Nous avons changé depuis la période paléolithique. Nous avons internet, des voitures et des toilettes…. mais nos besoins nutritionnels restent très semblables. Et saviez-vous que commencer à manger de la viande est ce qui a permis à notre cerveau d’évoluer pour devenir ce que l’on est aujourd’hui?

En fait, si on compresse l’histoire du génome humain, qui date d’il y a plus de 2.5 millions d’années sur une période de 24 heures, les derniers 10 000 ans depuis la période paléolithique et l’introduction de l’agriculture ne représentent que les 5 dernières minutes avant minuit. Et la révolution industrielle des derniers 200 ans que les 5 dernières secondes avant minuit…

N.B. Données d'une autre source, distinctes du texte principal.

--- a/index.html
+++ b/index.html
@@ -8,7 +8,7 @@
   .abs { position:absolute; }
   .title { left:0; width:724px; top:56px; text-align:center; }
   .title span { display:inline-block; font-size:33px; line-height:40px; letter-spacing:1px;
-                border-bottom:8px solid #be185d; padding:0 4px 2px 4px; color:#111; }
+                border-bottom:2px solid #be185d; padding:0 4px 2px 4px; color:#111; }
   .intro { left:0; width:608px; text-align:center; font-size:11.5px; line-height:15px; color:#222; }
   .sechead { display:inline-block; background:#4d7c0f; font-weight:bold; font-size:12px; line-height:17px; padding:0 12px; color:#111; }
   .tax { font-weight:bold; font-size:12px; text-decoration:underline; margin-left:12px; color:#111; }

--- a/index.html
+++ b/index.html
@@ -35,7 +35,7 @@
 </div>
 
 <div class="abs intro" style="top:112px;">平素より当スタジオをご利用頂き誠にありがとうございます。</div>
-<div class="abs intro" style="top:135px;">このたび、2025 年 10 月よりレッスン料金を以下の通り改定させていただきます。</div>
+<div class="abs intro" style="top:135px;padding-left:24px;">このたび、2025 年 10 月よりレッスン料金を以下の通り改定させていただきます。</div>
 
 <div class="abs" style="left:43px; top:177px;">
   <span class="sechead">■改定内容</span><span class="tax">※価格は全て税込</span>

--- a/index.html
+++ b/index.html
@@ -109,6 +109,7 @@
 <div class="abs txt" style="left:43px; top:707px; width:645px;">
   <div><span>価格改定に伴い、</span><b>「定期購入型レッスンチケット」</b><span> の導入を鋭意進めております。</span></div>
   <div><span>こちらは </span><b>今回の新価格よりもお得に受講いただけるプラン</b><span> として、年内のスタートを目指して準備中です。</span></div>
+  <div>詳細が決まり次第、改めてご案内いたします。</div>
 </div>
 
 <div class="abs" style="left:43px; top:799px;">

Dix mille ans, ça nous paraît long pour une vie d’homme,
mais ce n’est qu’un clignement des yeux dans l’histoire des humains.

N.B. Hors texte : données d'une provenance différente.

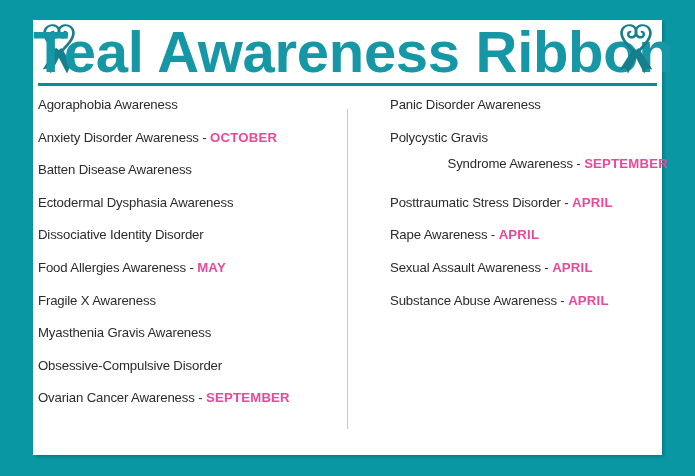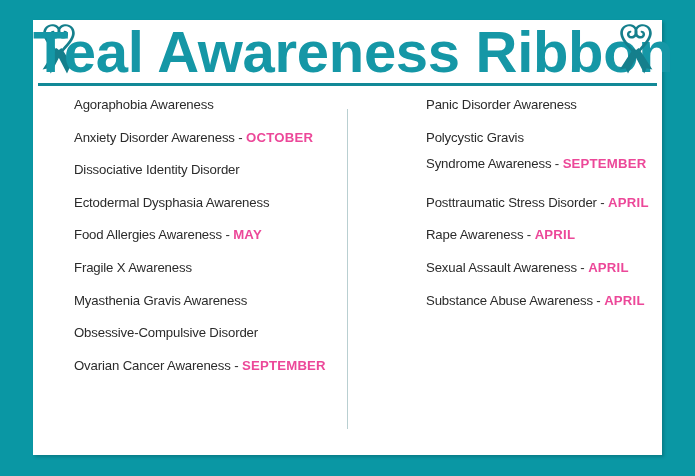--- a/index.html
+++ b/index.html
@@ -120,7 +120,6 @@
     white-space: nowrap;
     padding-left: 2px;
     letter-spacing: -0.15px;
-    margin-left: 36px;
   }
   .entry.two-line {
     height: 65.2px;

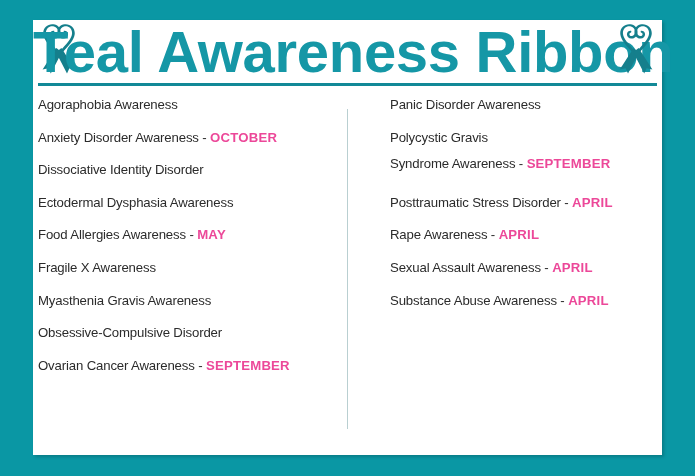--- a/index.html
+++ b/index.html
@@ -175,6 +175,7 @@
       <div id="col-left">
           <div class="entry"><span>Agoraphobia Awareness</span></div>
           <div class="entry"><span>Anxiety Disorder Awareness</span><span class="dash"> - </span><span class="month">OCTOBER</span></div>
+          <div class="entry"><span>Batten Disease Awareness</span></div>
           <div class="entry"><span>Dissociative Identity Disorder</span></div>
           <div class="entry"><span>Ectodermal Dysphasia Awareness</span></div>
           <div class="entry"><span>Food Allergies Awareness</span><span class="dash"> - </span><span class="month">MAY</span></div>

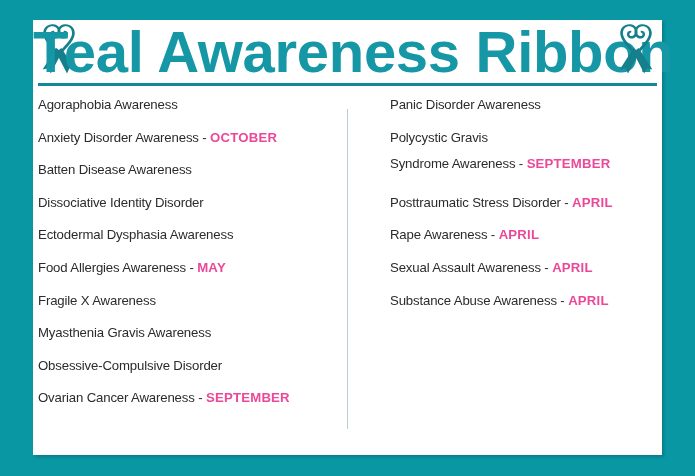--- a/index.html
+++ b/index.html
@@ -132,7 +132,7 @@
     font-weight: bold;
     letter-spacing: 0.2px;
   }
-  .line2 { display: block; }
+  .line2 { display: block; text-align: right; }
 </style>
 </head>
 <body>

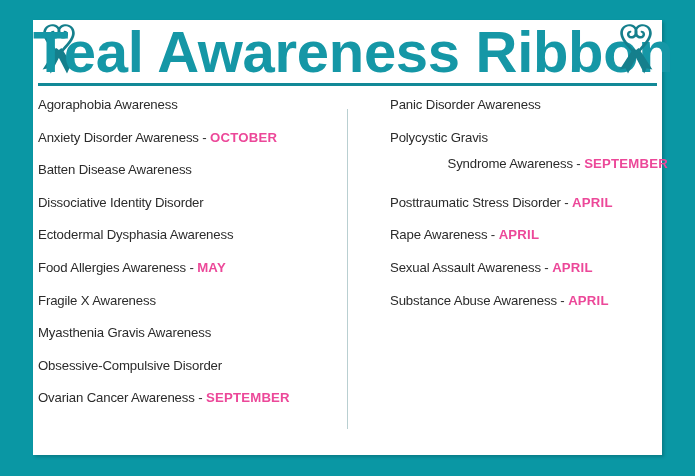--- a/index.html
+++ b/index.html
@@ -176,8 +176,8 @@
           <div class="entry"><span>Agoraphobia Awareness</span></div>
           <div class="entry"><span>Anxiety Disorder Awareness</span><span class="dash"> - </span><span class="month">OCTOBER</span></div>
           <div class="entry"><span>Batten Disease Awareness</span></div>
+          <div class="entry"><span>Ectodermal Dysphasia Awareness</span></div>
           <div class="entry"><span>Dissociative Identity Disorder</span></div>
-          <div class="entry"><span>Ectodermal Dysphasia Awareness</span></div>
           <div class="entry"><span>Food Allergies Awareness</span><span class="dash"> - </span><span class="month">MAY</span></div>
           <div class="entry"><span>Fragile X Awareness</span></div>
           <div class="entry"><span>Myasthenia Gravis Awareness</span></div>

Il est aussi important de mentionner que l’alimentation paléo est souvent, à tort, décrite comme étant une alimentation élevée en protéines et riche en viande. Mais ce n’est pas du tout le cas. La quantité de protéines recommandée correspond en moyenne a 15 à 25% des calories, ce qui ressemble à des portions moyennes de 3 à 6 oz (90 à 180 g) par repas.  La plus grande partie de l’assiette paléo est en fait dédié aux légumes, légumes-racines, fruits, et gras traditionnels (avocat, huile de coco, huile d’olive, beurre, ghee, graisse de canard, noix et beurre de noix, etc).

Pour des exemples de repas paléo, visitez-moi sur instagram!

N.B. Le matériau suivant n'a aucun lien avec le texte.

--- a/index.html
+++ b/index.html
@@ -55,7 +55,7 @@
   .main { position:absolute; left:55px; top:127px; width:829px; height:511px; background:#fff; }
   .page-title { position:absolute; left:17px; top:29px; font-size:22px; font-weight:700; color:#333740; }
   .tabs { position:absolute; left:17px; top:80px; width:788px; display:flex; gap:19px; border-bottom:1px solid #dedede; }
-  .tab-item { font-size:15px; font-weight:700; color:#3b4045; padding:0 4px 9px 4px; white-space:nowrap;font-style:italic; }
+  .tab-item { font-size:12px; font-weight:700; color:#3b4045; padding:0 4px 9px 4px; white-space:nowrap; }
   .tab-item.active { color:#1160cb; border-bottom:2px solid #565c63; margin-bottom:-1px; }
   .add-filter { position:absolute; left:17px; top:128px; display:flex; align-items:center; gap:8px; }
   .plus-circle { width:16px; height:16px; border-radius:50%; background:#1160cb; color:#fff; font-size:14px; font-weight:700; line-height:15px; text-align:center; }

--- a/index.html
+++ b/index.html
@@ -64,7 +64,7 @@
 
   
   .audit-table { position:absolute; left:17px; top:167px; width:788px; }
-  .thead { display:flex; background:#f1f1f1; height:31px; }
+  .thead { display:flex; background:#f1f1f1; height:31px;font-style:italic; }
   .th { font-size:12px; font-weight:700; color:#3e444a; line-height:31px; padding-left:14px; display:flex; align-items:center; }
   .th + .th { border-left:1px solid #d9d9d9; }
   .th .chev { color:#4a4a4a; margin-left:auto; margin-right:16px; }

Il y a plusieurs façons de consommer de la viande de façon responsable pour minimiser l’impact sur l’environnement tout en donnant à son corps les nutriments dont il a besoin pour fonctionner de manière optimale, tel que discuté dans cet article. J’ai fait mes recherches. Je ne dis pas ça pour me déculpabiliser.

Paleo_Cover

Voilà, c’est pas mal tout ce que j’avais à dire. 😉

Je n’ai même pas abordé le côté nutrition,
car je le fais déjà dans mon livre.

En conclusion, je crois que s’il n’y a qu’une seule chose que chacun de nous pouvons faire pour améliorer notre santé et celle de la planète, c’est de s’intéresser davantage à d’où viennent nos aliments.

Personne n’est parfait et je ne pense pas que personne n’ait une alimentation parfaite.

Mais à chaque fois que nous achetons des aliments, nous pouvons faire une différence.

Qu’en pensez-vous? Opinions? Questions?